One Picture, 1,000 Tags

One Picture, 1000 tags (The New York Times, March 28, 2007)

If you try to find paintings on the museum’s web site, you will probably fail unless you know the title or artist. In order to increase accessibility, a dozen museums such as the Metropolitan Museum of Art are redesigning their online site by encouraging the public to annotate their collections with descriptive tags.

However, this tagging application could cause a huge semantic gap between the public and curators. For example, the Metropolitan Museum of Art ran a test in which volunteers supplied keywords for 30 images of paintings and sculptures. The tags were compared with the museum’s curatorial catalog, and more than 80 percent of the terms were not in the museum’s documentation. Nevertheless, ironically, since the art professionals can find it difficult to describe the visual elements of a picture and there is no taxonomic system, museums want the public to participate for a lot of tags of each image. Tags – from obvious to personal – can also be used to proclaim a personal connection with a work of art. These ‘collective intelligence’ projects might bring the collection alive. 

[Relevant lectures]

5. CONCEPTS & CATEGORIES (9/15)
7. CONTROLLED NAMES AND VOCABULARIES (9/22)
14. SOCIAL / DISTRIBUTED CATEGORIZATION (10/15)
16. CONTENT MANAGEMENT (10/22)

2 Comments

  1. Ryan Said,

    September 2, 2008 @ 5:03 pm

    This sounds like an interesting project. To me one of the neat aspects of tags/folksonomy is seeing what terms people choose to identify (for example) popular photos on Flickr. It’s possible that once museums have hundreds of tags associated with art that they will see new patterns, categories, or mental models of categorization that they hadn’t considered before.

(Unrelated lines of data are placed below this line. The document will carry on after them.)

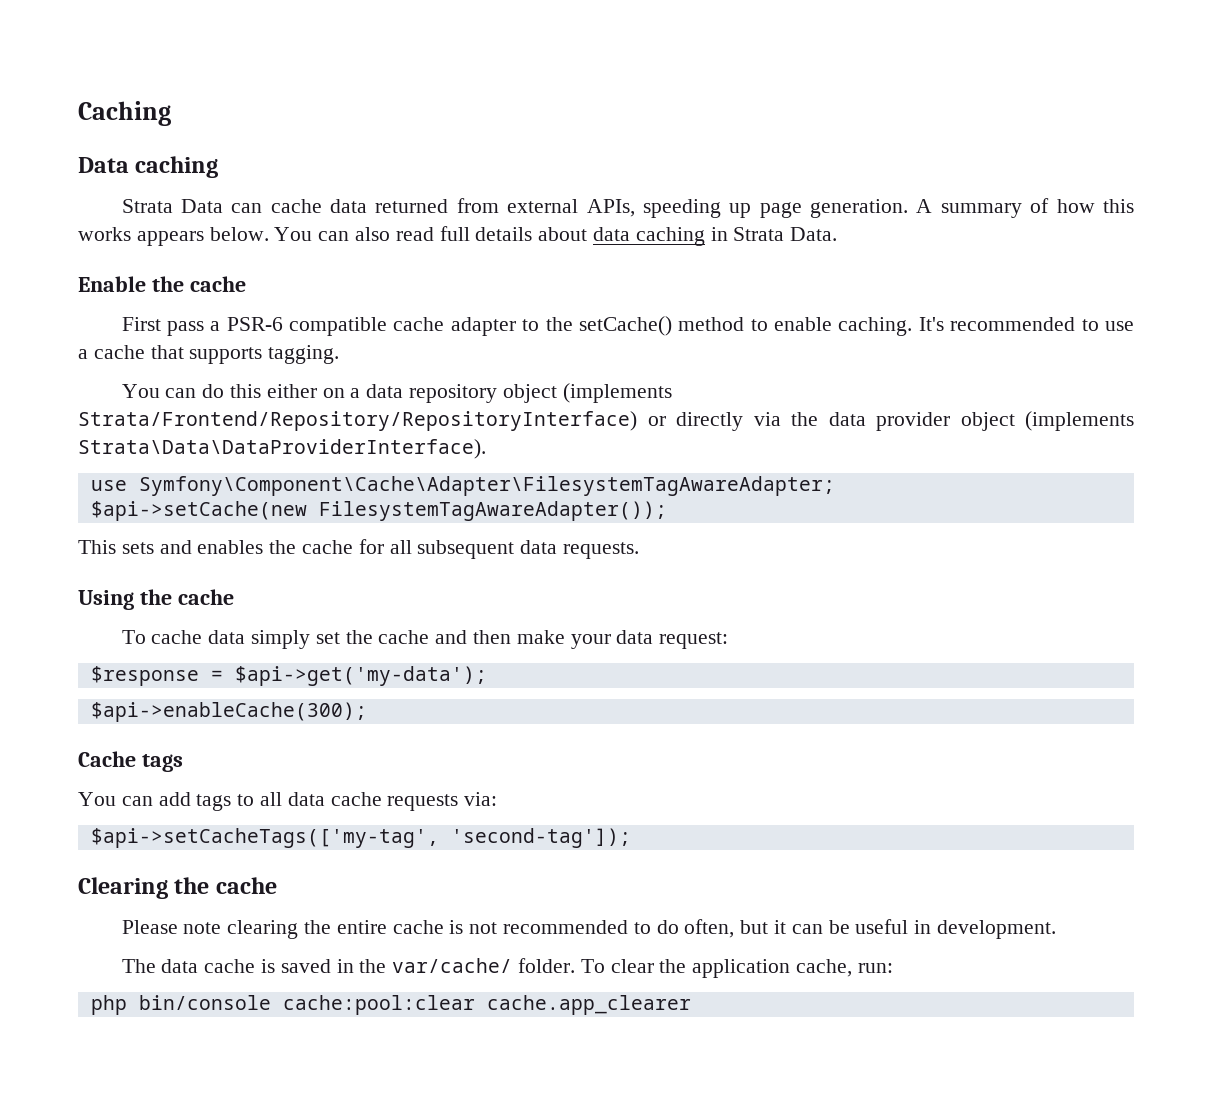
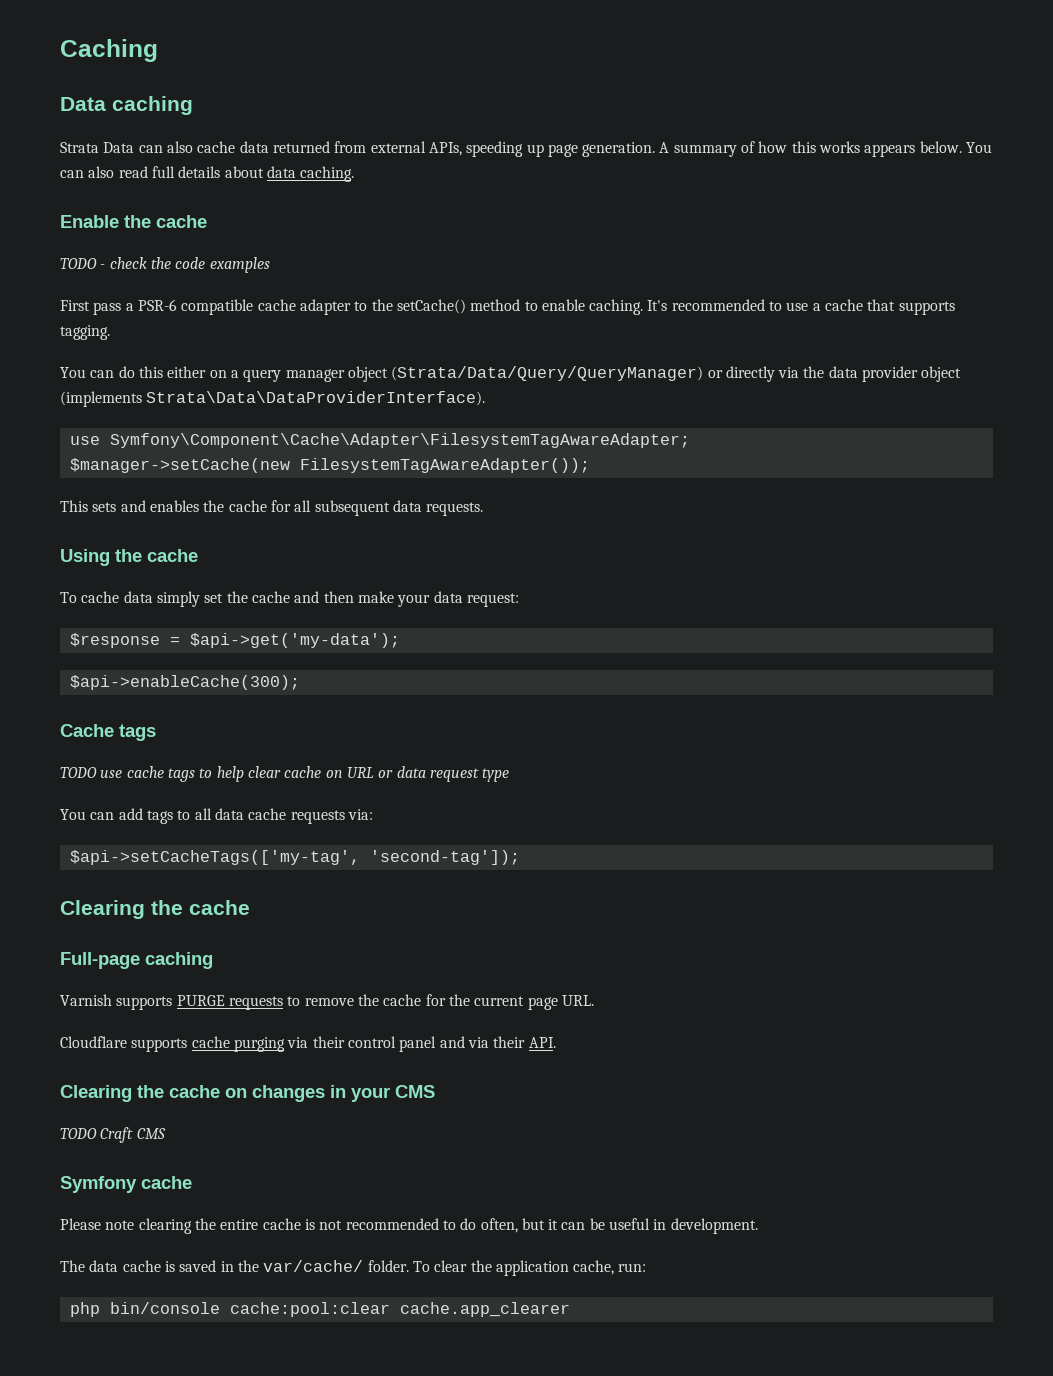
(263, 208) none -> [166,141,193,153] also
[635,227,838,246] caching in Strata Data. -> [300,166,355,182] caching.
(246, 284) none -> [60,257,270,273] // TODO - check the code examples
[366,383,672,403] [78,411,637,431] data repository object (implements Strata/Frontend/Repository/RepositoryInterface) -> [243,366,704,382] query manager object (Strata/Data/Query/QueryManager)
[90,501,307,521] $api->setCache(new -> [69,458,290,473] $manager->setCache(new
(183, 763) none -> [60,766,510,782] // TODO use cache tags to help clear cache on URL or data request type
(277, 885) none -> [60,952,213,969] [60,994,594,1010] [60,1036,556,1052] [60,1085,435,1102] [60,1127,166,1143] [60,1176,192,1193] // Full-page caching // Varnish supports PURGE requests to remove the cache for the current page URL. // Cloudflare supports cache purging via their control panel and via their API. // Clearing the cache on changes in your CMS // TODO Craft CMS // Symfony cache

    If you’re looking for something interactive and similar, check out the Google Image Labeler.

  2. John A. Black, Jr Said,

    September 8, 2008 @ 12:46 pm

    I agree that this sounds like an interesting project, and that museums (or Google) might be able to discover new patterns, categories, and mental models. However, it is a shame that museum (and Google) are not making these word databases available online, as they are being collected. When the public actively participates in the process of compiling such databases, the public should be given access to them.